2012 was in third place, using the holiday weekend as a buffer and dropping just 32%. The mega-budget disaster movie to end all disaster movies has now grossed $138 million in the US and $594 million globally. Now, all the way in fourth place, we get to the new movies (openers rarely win the box office during the Thanksgiving holiday). The critically reviled ("if it were a person, I'd stab it in the face") Old Dogs could only muster $16 million over three days and $24 million over five. It's not a bad opening, but considering that the $35 million-budgeted film is supposed to be hell on Earth, I'm curious as to how general moviegoers respond. Still, it has no competition in the harmless family comedy demo for a good long while, so it might just hold its own. The redundantly-titled Ninja Assassin pulled in $21 million worth of nerds, Spike TV watchers, action-junkies of both genders, prurient fans of lead-actor Rain, and unwilling women who got dragged along as payback for dragging their significant others to New Moon last weekend. The film cost just $40 million, so it should be fine once overseas money comes in, as it'll be a cult rental and cable favorite for years to come.

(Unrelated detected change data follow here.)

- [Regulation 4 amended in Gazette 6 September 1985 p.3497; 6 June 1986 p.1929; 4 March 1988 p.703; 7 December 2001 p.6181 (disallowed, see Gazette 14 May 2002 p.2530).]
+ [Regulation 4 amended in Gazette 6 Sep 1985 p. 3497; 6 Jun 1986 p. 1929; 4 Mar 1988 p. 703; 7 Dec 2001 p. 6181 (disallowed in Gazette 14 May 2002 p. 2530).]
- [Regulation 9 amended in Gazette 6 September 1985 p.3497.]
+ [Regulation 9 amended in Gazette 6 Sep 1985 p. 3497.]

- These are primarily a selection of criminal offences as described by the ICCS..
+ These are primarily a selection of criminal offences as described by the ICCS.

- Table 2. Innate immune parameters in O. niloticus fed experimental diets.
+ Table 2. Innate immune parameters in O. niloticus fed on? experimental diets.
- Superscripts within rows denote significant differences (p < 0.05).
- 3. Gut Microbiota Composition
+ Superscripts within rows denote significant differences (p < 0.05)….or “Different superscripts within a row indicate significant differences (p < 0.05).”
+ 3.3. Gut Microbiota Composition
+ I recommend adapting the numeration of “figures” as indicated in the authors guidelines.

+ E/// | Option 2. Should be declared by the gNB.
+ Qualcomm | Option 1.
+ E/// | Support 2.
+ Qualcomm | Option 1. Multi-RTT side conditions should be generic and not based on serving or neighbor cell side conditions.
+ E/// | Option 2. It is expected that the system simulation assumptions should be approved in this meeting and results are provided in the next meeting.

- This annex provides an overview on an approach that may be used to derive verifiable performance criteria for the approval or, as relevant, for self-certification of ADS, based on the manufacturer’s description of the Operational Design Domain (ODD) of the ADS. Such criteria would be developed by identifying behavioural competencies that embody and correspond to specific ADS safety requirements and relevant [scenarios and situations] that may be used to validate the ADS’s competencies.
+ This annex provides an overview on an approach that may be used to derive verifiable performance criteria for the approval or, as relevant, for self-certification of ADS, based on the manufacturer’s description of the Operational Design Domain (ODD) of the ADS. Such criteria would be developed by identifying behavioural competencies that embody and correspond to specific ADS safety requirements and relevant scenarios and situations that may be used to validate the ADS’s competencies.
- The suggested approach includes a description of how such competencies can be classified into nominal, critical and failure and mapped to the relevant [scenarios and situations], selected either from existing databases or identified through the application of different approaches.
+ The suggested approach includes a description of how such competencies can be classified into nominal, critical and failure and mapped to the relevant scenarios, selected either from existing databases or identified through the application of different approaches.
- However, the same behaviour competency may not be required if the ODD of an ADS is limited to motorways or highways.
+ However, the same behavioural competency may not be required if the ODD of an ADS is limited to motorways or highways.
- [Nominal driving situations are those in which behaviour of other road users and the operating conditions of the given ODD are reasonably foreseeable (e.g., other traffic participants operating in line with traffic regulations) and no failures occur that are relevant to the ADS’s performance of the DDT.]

A Christmas Carol also benefited from the holiday, crossing the $100 million mark and increasing its weekend take by 30%. Amazingly, it's still tracking just ahead of The Polar Express at this point. $180 million is not out of the question, but it will have to weather the loss of its 3D and IMAX screens to Avatar in just three weeks. Planet 51 dropped just 17% in weekend two, so the 'who-cares' animated stinker has now grossed $28 million. The lone flop opener of the weekend was Fox's The Fantastic Mr. Fox. Despite great reviews and a solid two-week run in limited release, the Wes Anderson animated fable grossed just $7 million over three days and $9.4 million over five. On the plus side, the theaters will be all the emptier should my wife and I take the chance and take our two-year old with us this afternoon (she laughed at the trailer and wanted to see 'more fox'). We've had success with the local second-run theater, but we have yet to brave a first-run release.

There were four limited releases of note this weekend. First off, The Road had a targeted 111-screen release, scoring a $1.5 million three-day and $2 million five-day opening. I've long surmised that the Weinsteins intentionally opened this grimmest of grim post-apocalyptic dramas over Thanksgiving in order to ensure it would flop, thus preventing them from having to spend money on a costly Oscar campaign. This last-minute switch from national release to targeted opening seems to verify that. We'll see what expansion plans are in store, if any, for this relatively well-reviewed, but long on the shelf adaptation of the beloved novel. The all-star drama The Private Lives of Pippa Lee opened on twelve screens and grossed just $96,000 over the long holiday. The Zach Efron vehicle Me and Orson Welles opened on four screens, grossing just $64,000 per. To be fair, the target demo for a Zac Efron film isn't the sort to be found at art-house theaters, so this could still do okay if it ever goes wide. The other limited release was Disney's The Princess and the Frog, which annoyingly (for my family) opened on just two super-expensive venues in New York and LA. Yes, it scored the third-biggest per screen average of all time, with $356,000 per screen for three days and $571,000 per screen for the whole holiday. But movies tend to do that when they open in two theaters that charge $30-$50 per ticket. The critically acclaimed 2D throwback opens wide on December 11th.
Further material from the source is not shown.